Cuando el sacramento de la reconciliación nos encuentra en pecado grave y lo recibimos con las disposiciones necesarias, entonces nos libera de las culpas y nos devuelve la vida de gracia. Ciertamente la absolución que se nos ofrece en nombre de Dios en Cristo, a través de la mediación de la Iglesia, no hace ciertamente que los pecados cometidos no hayan sido cometidos en su realidad histórica. Pero por medio de ella, la potencia de la misericordia divina nos conduce de nuevo a la dignidad de hijos de Dios, que habíamos recibido en el bautismo.

18 El catecismo nos ha enseñado a hablar de "gracia habitual", esto es, de una vida nueva y divina que se nos da: ésta hace presente en nosotros el "Espíritu de Cristo" (Rm 8,9), que nos "conforma" con el Señor Jesús (cf. Rm 8,29), a fin de que en la fraternidad eclesial encontrada de nuevo (cf. 1Cor 1Co 2,11) podamos "repetir" en nosotros (cf Ep 2,3-6) el misterio de la muerte y de la resurrección del Redentor, recuperando y revalorizando así de modo nuevo el elemento auténticamente humano de la existencia.

2. No se trata, pues, de "algo" que se nos aplica como desde el exterior. En el creyente pecador y perdonado vuelve a "habitar" el Espíritu Santo (cf.

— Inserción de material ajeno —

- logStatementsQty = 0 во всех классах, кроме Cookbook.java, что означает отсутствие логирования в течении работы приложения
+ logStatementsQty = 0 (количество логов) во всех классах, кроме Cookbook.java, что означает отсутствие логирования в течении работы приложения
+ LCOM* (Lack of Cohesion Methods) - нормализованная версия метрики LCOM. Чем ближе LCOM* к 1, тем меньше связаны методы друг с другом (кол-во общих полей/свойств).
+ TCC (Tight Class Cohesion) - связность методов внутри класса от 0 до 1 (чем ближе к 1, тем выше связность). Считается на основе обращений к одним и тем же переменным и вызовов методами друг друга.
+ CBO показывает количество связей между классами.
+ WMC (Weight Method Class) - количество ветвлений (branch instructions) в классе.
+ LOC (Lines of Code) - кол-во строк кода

Rm 8,11 1Co 2,12 1Co 3,16 1Co 16,19 2Co 3,3 2Co 5,5 Ga 3,2-5 Ga 4,6) como nos prometió el Señor Jesús (cf. Jn 14,15-17); más aún, vuelve a "poner su morada" Cristo mismo con el Padre (cf. Jn 14,23 Ap 3,20).

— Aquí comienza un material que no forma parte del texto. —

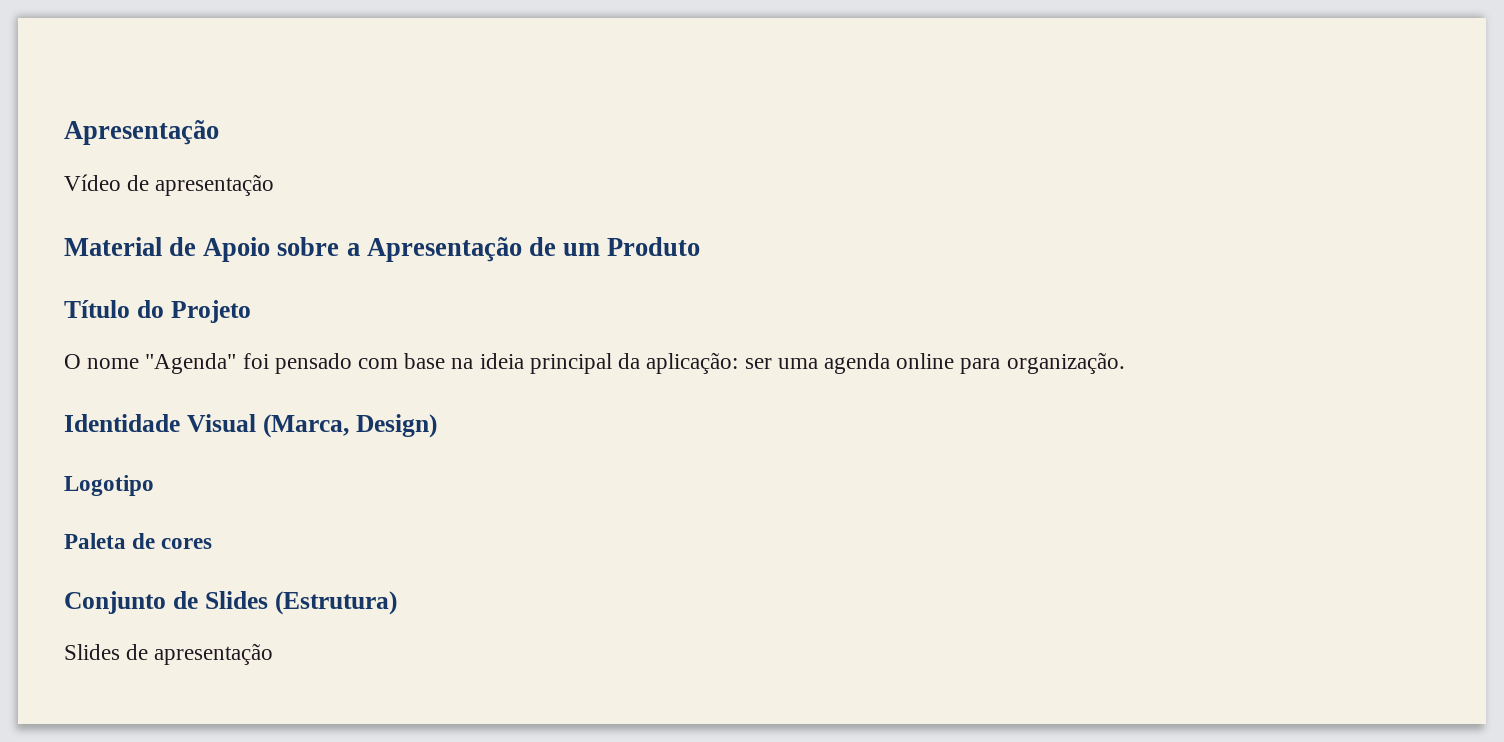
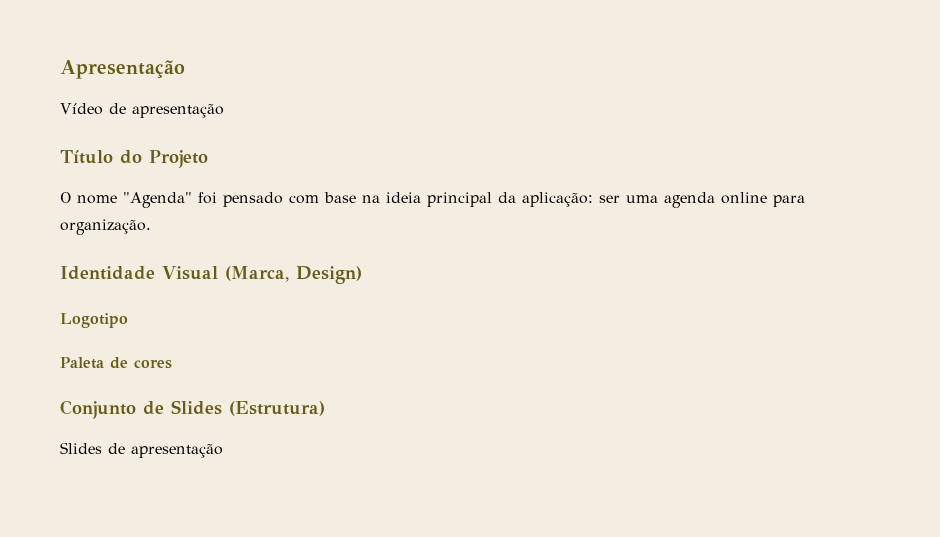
- Material de Apoio sobre a Apresentação de um Produto

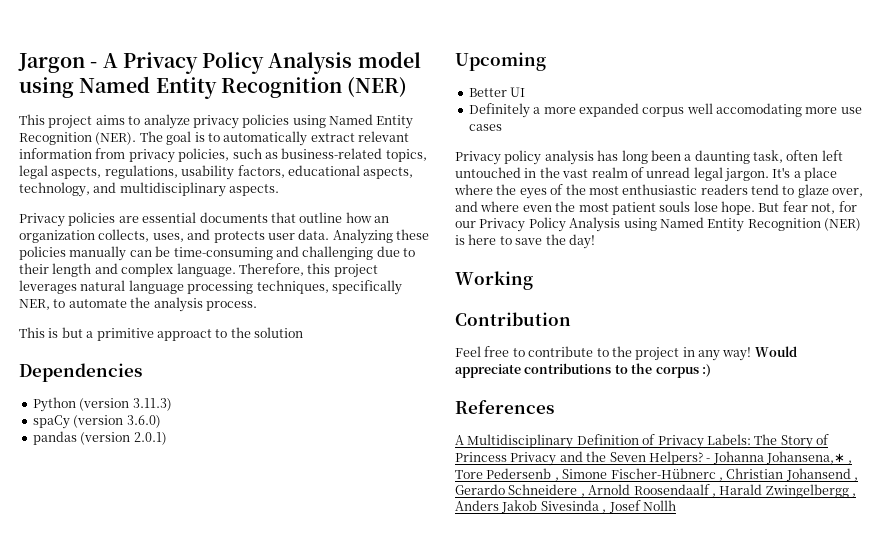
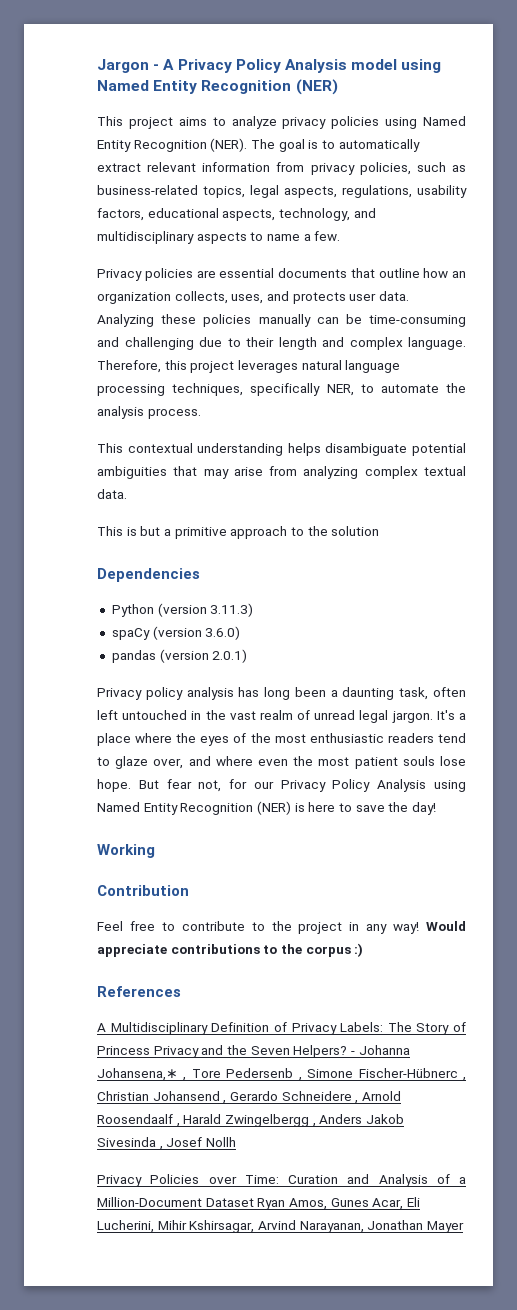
- The goal is to automatically extract relevant information from privacy policies, such as business-related topics, legal aspects, regulations, usability factors, educational aspects, technology, and multidisciplinary aspects.
+ The goal is to automatically extract relevant information from privacy policies, such as business-related topics, legal aspects, regulations, usability factors, educational aspects, technology, and multidisciplinary aspects to name a few.
+ This contextual understanding helps disambiguate potential ambiguities that may arise from analyzing complex textual data.
- This is but a primitive approact to the solution
+ This is but a primitive approach to the solution
- Upcoming
- Better UI
- Definitely a more expanded corpus well accomodating more use cases
+ Privacy Policies over Time: Curation and Analysis of a Million-Document Dataset Ryan Amos, Gunes Acar, Eli Lucherini, Mihir Kshirsagar, Arvind Narayanan, Jonathan Mayer

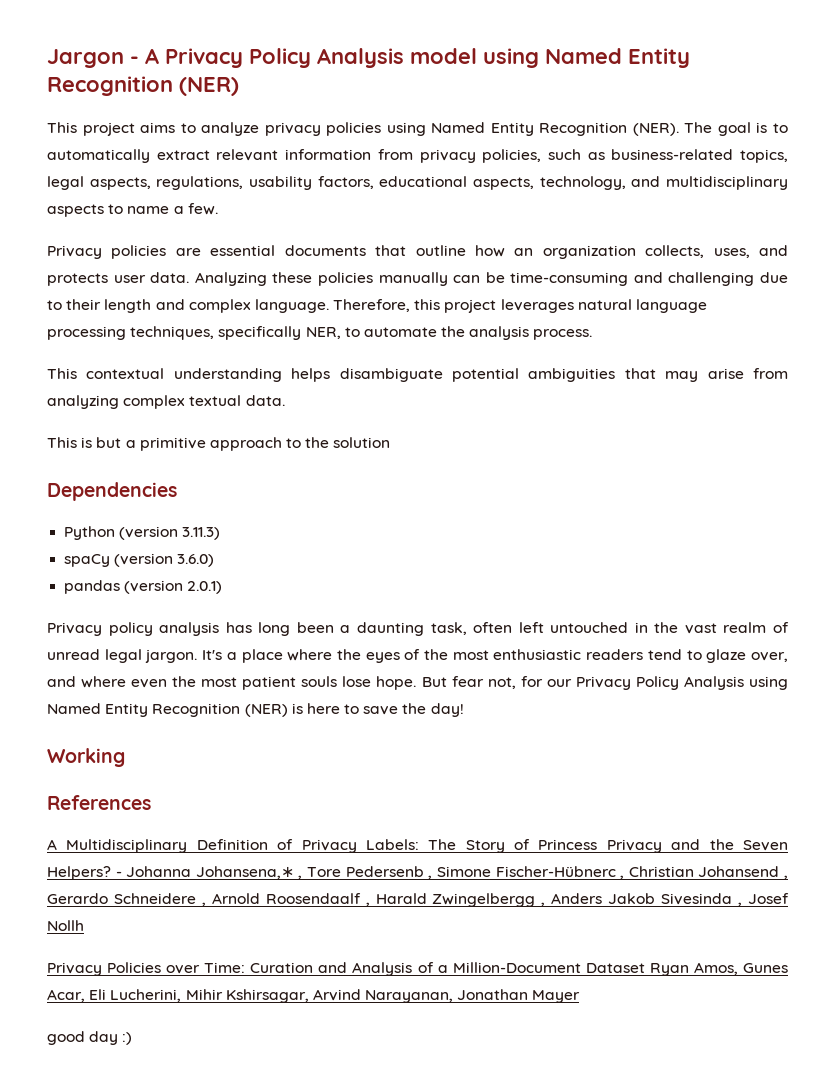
- Contribution
- Feel free to contribute to the project in any way! Would appreciate contributions to the corpus :)
+ good day :)

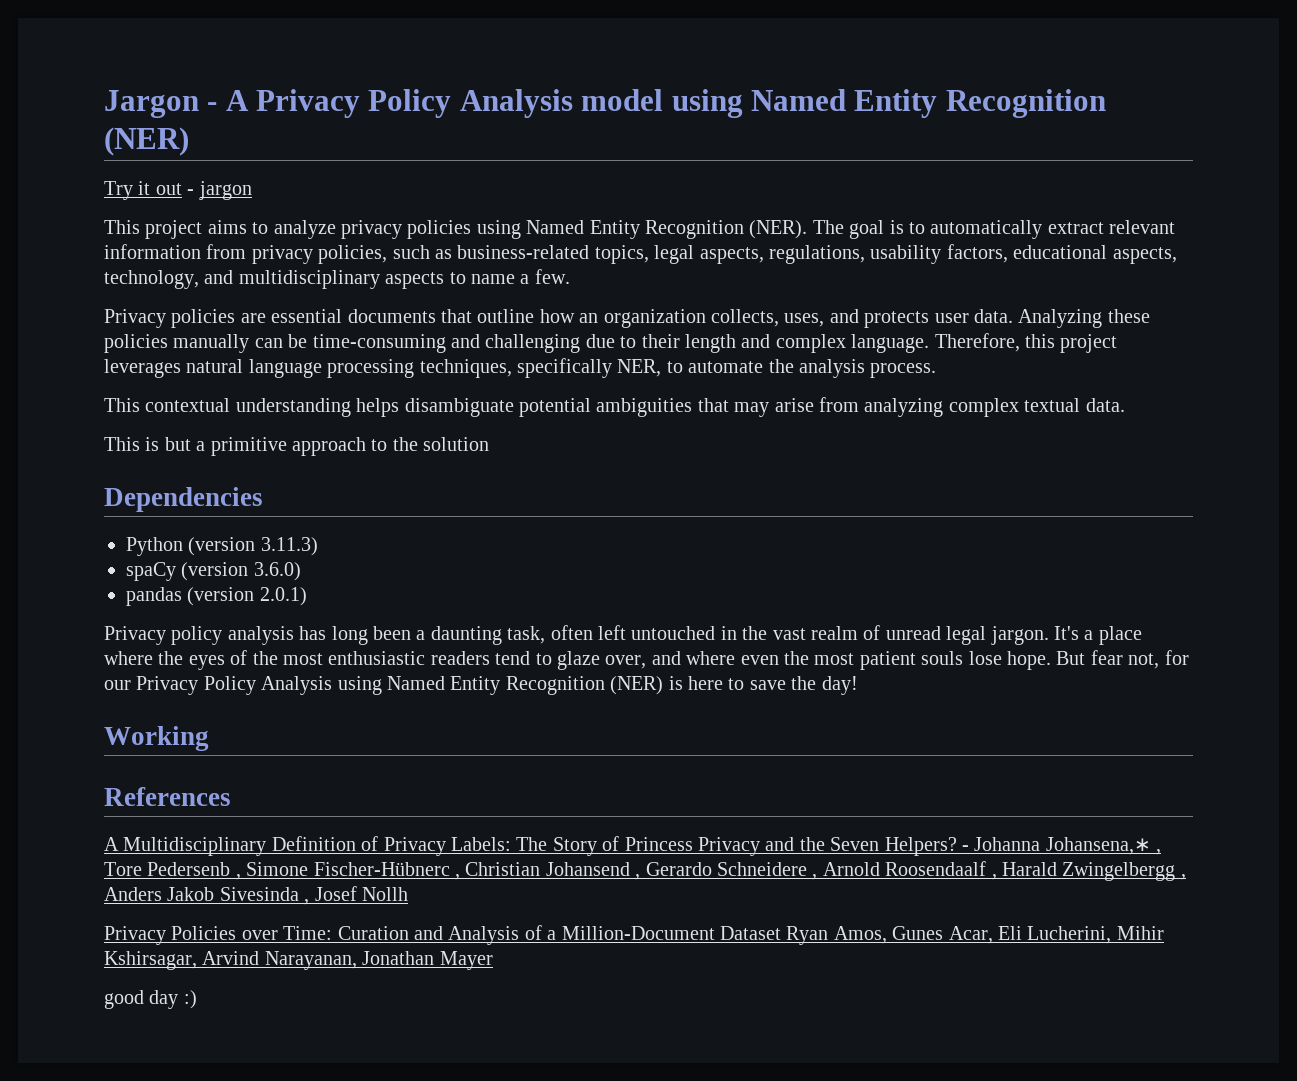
+ Try it out - jargon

Y una presencia semejante no se da sin consecuencias felices sobre el ser y el actuar del fiel, liberado de la culpa mortal. Este queda de nuevo transformado íntimamente, cambiado ontológicamente, de manera que se convierte otra vez en "criatura nueva" (Ga 6,15), "partícipe de la naturaleza divina" (cf. 2Pe 2P 1,34), singularmente "marcada" y modelada a imagen y semejanza del Hijo de Dios (cf . 1Cor 1Co 12,13 2Co 1,21-22 Ep 1,13 Ep 4,30).

Aún más: el fiel, liberado de la culpa mortal, vuelve a adquirir un nuevo principio de acción que es el mismo Espíritu, de manera que se hace capaz de un conocimiento y una voluntad nueva según Dios (cf. 1Jn 3,1-2, 4, 7-8): vive para el Padre como Cristo (cf. Jn 6,58), ora (cf. Rom Rm 8,26-27), ama a los hermanos (cf. 1Cor 1Co 12,4-11 Jn 13,34), espera la "herencia" futura (cf. Rm 8,17 Ga 4,7 Tt 3,7), "dejándose guiar por el Espíritu", como nos asegura San Pablo en la Carta a los Gálatas (cf. 5, 18). Y esta renovación no se yuxtapone, sino que absorbe, sana y transfigura el elemento humano, de modo que hay que “estar alegres en el Señor” (cf. Flp Ph 4-8, "probarlo todo y quedarse con lo que es bueno (cf. 1Tes 1Th 5,21).

3. Pero el sacramento de la penitencia no se limita a devolver la gracia del bautismo. Ofrece aspectos nuevos de conformación con Cristo, que son propios de la conversión, en cuanto ésta es ratificada y completada por la absolución sacramental después del pecado.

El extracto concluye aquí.